Was This Review Helpful? Amazon and the Search for an Unassailable Masterpiece


basement-library
by Peter Selgin

Not long ago a writer friend emailed me in distress. She had gotten an Amazon customer review for her new novel, which I’d read in manuscript and admired. The one-star review panned the work as sentimental and derivative. What made the review so damning was that it was intelligent and well-written, therefore hard to dismiss. Worse, it was the only review she’d gotten so far.

Feeling terrible for my friend, I wrote my own review, in part to relieve my own distress. It worked—until a more disturbing thought crossed my mind. What might such unprofessional critics have to say about the novels that I’d loved as a younger man? I hesitated to find out, yet I couldn’t resist.

I started with The Man With the Golden Arm, Nelson Algren’s 1948 novel about a heroin junkie set in Chicago’s seedy, neon-lit Division Street. I discovered the book when I was thirteen, while alphabetizing the basement library of a parsimonious neighbor who lived alone in a modest shingled house.

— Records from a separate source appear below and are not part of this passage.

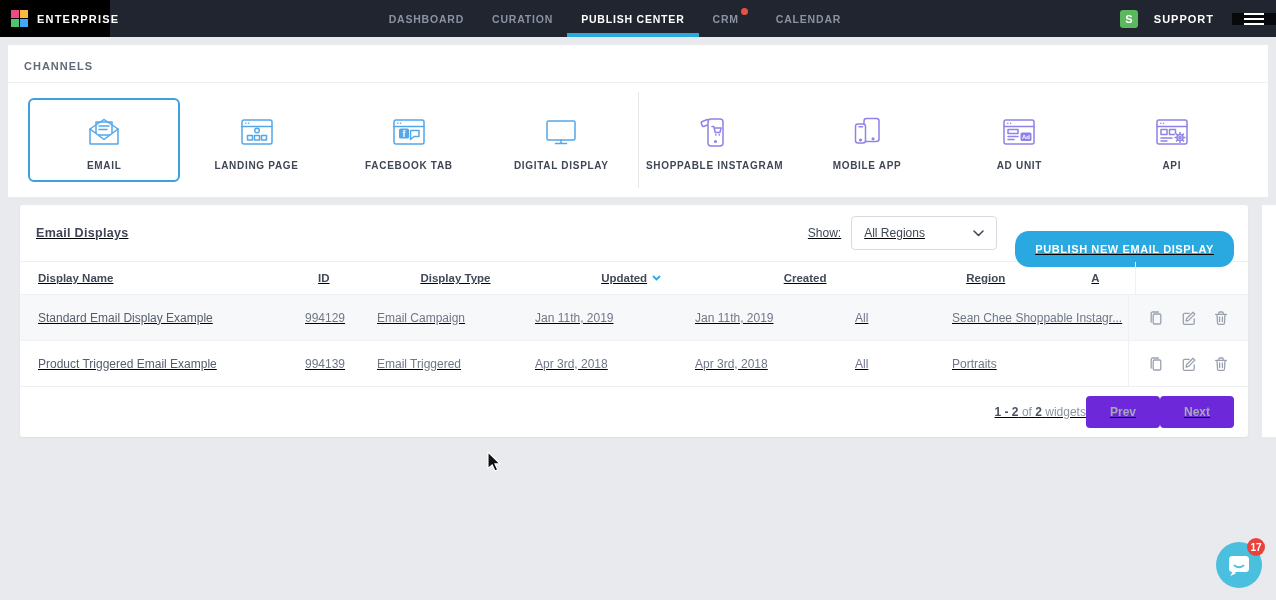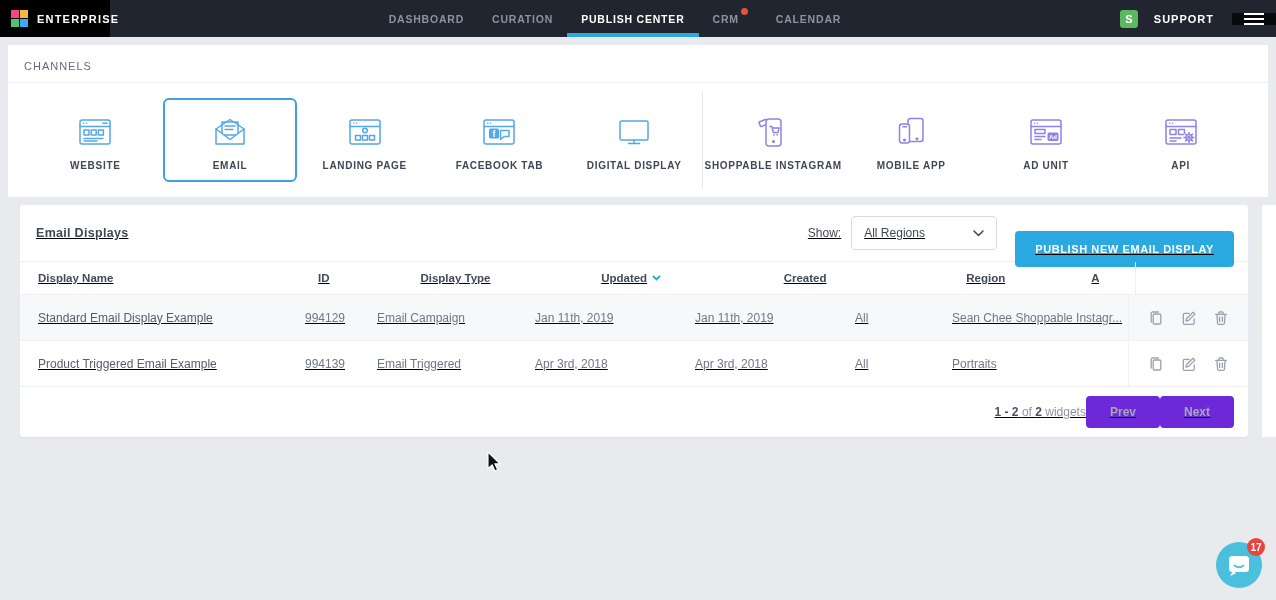--- a/index.html
+++ b/index.html
@@ -19,40 +19,40 @@
   .nav-item.active::after { content:""; position:absolute; left:0; right:0; bottom:0; height:4px; background:#29a9e0; }
   .crm-dot { width:7px; height:7px; border-radius:50%; background:#e8503f; position:relative; top:-7px; margin-left:2px; }
   .nav-right { display:flex; align-items:center; flex:0 0 auto; }
   .avatar { width:18px; height:18px; border-radius:3px; background:#5bb85f; color:#fff; font-size:11px; font-weight:bold; display:grid; place-items:center; cursor:pointer; }
   .support { font-size:11px; font-weight:bold; letter-spacing:1px; margin:0 18px 0 16px; cursor:pointer; }
   .burger-box { width:44px; background:#07090d; display:flex; flex-direction:column; justify-content:center; align-items:center; gap:3px; cursor:pointer; }
   .burger-box i { width:20px; height:2px; background:#fff; display:block; }
 
   
   .channels { margin:8px 8px 0 8px; background:#fff; height:152px; }
-  .channels-head { font-size:11px; font-weight:normal; letter-spacing:1px; color:#606a79; padding:15px 16px 10px 16px; border-bottom:1px solid #eef0f3; }
+  .channels-head { font-size:11px; font-weight:bold; letter-spacing:1px; color:#606a79; padding:15px 16px 10px 16px; border-bottom:1px solid #eef0f3; }
   .channels-row { display:flex; align-items:center; padding:9px 20px 0 20px; }
   .ch-item { flex:1 1 0; height:84px; display:flex; flex-direction:column; align-items:center; justify-content:center; gap:6px; cursor:pointer; border:2px solid transparent; border-radius:6px; }
   .ch-item.selected { border-color:#3f9fe0; }
   .ch-label { font-size:10px; font-weight:bold; letter-spacing:0.7px; color:#3f4754; white-space:nowrap; }
   .ch-divider { width:1px; height:96px; background:#e5e7eb; flex:0 0 auto; }
   .ch-ic { width:44px; height:44px; fill:none; stroke:currentColor; stroke-width:1.5; stroke-linecap:round; stroke-linejoin:round; }
   .ch-blue { color:#54a7e8; }
   .ch-purple { color:#8f82e8; }
   .dotf { fill:currentColor; stroke:none; }
   .ch-ic text { stroke:none; fill:#fff; font-family:"Liberation Sans",sans-serif; font-weight:bold; }
 
   
   .card { margin:8px 28px 0 20px; background:#fff; border-radius:3px; box-shadow:0 1px 2px rgba(20,30,50,0.05);text-decoration:underline; }
   .card-head { height:56px; display:flex; align-items:center; padding:0 14px 0 16px; }
   .card-title { font-size:12.5px; font-weight:bold; letter-spacing:0.3px; color:#3f4754; }
   .head-right { margin-left:auto; display:flex; align-items:center; }
   .show-label { font-size:12px; color:#3f4754; margin-right:10px; }
   .select { width:146px; height:34px; border:1px solid #d7dbe1; border-radius:4px; background:#fff; display:flex; align-items:center; justify-content:space-between; padding:0 12px; font-size:12px; color:#3f4754; cursor:pointer; margin-right:18px; }
-  .btn-primary { height:36px; background:#29a9e0; color:#fff; border:none; border-radius:4px; font-family:"Liberation Sans",sans-serif; font-size:11px; font-weight:bold; letter-spacing:0.6px; padding:0 20px; cursor:pointer;margin-top:32px; }
+  .btn-primary { height:36px; background:#29a9e0; color:#fff; border:none; border-radius:14px; font-family:"Liberation Sans",sans-serif; font-size:11px; font-weight:bold; letter-spacing:0.6px; padding:0 20px; cursor:pointer;margin-top:32px; }
 
   .thead, .trow { display:flex; align-items:center; }
   .thead { height:34px; border-top:1px solid #eef0f3; border-bottom:1px solid #eef0f3;gap:36px; }
   .trow { height:46px; border-bottom:1px solid #eef0f3; }
   .trow.alt { background:#f7f8fa; }
   .c { padding-right:8px; }
   .c-name   { width:285px; padding-left:18px; }
   .c-id     { width:72px; }
   .c-type   { width:158px; }
   .c-upd    { width:160px; display:flex; align-items:center; gap:5px; }
@@ -118,35 +118,20 @@
         <i></i>
         <i></i>
       </div>
   </div>
 </div>
 
 <div class="channels">
   <div class="channels-head">CHANNELS</div>
   <div class="channels-row">
 
-    <div class="ch-item ch-blue">
-      <svg class="ch-ic" viewBox="0 0 44 44">
-        <rect x="7" y="10" width="30" height="24" rx="2"></rect>
-          <line x1="7" y1="16.5" x2="37" y2="16.5"></line>
-        <circle class="dotf" cx="10.8" cy="13.2" r="0.8"></circle>
-          <circle class="dotf" cx="13.6" cy="13.2" r="0.8"></circle>
-          <line x1="30" y1="13.2" x2="34" y2="13.2"></line>
-        <rect x="11" y="20" width="5" height="5"></rect>
-          <rect x="18.2" y="20" width="5" height="5"></rect>
-          <rect x="25.4" y="20" width="5" height="5"></rect>
-        <line x1="11" y1="28.5" x2="30" y2="28.5"></line>
-          <line x1="11" y1="31" x2="24" y2="31"></line>
-      </svg>
-      <span class="ch-label">WEBSITE</span>
-    </div>
 
     <div class="ch-item ch-blue selected">
       <svg class="ch-ic" viewBox="0 0 44 44">
         <rect x="14" y="12" width="16" height="13"></rect>
           <line x1="17" y1="16" x2="27" y2="16"></line>
           <line x1="17" y1="19.5" x2="25" y2="19.5"></line>
         <path d="M8 19 L22 9.5 L36 19"></path>
         <path d="M8 19 L8 34 L36 34 L36 19 L22 29.5 Z" fill="#fff"></path>
       </svg>
       <span class="ch-label">EMAIL</span>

Mr. Boyd’s books were all cheap paperbacks. As I pulled them off the shelves their spines snapped and their brittle pages fluttered to the floor. The first page of Algren’s novel begins:

“The captain never drank. Yet, toward nightfall in that smoke-colored season between Indian summer and December’s first true snow, he would sometimes feel half drunken. He would hang his coat neatly over the back of his chair in the leaden station house twilight, say he was beat from lack of sleep and lay his head across his arms upon the query room desk.”

I took Algren’s novel home and, over the next week, gulped it down. It was the first novel that ever gripped me from beginning to end. Now, thirty years later, what would Amazon’s customers have to say about it?

There were fewer than a dozen customer reviews posted, with the average rating a respectable four-and-a-half out of five possible stars. Most were laudatory—no wonder: the book did win the first National Book Award. Still, as I scrolled through the reviews a sinking feeling came over me, a sense that the positive reviews were not representative of contemporary tastes, a suspicion reinforced when I came upon this review by “mojo navigator”:

[The Man With The Golden Arm] is ponderous, turgid and lacks any sense of urgency and desperation that its central theme—heroin addiction—should necessitate. Situations and relationships are one-dimensional and cardboard-cutout-like rendering them thoroughly implausible. However, the real failure of this novel is in its dreadfully antiquated ‘hip speech,’ a failed attempt on the part of Algren to capture the street lingo of the time… Bottom Line: If you’re looking for an accurate depiction of drug addiction in ‘50s America, you won’t find it here.”

Ouch! The worst thing about “mojo’s” review is that he (or she?) is right: Algren’s novel has aged badly. It was as if I’d been shown a photo of my first heartthrob only to realize that she had crossed eyes, pimples, and big ears.

picture-2Okay, so The Man With the Golden Arm was a great book in its time, and remains a good one, but eccentric and hardly for the ages. I tried another favorite, one that, for my generation, certainly qualifies as a “classic.” I typed the title into the Amazon search field and then, with breath held, scrolled down to the reviews.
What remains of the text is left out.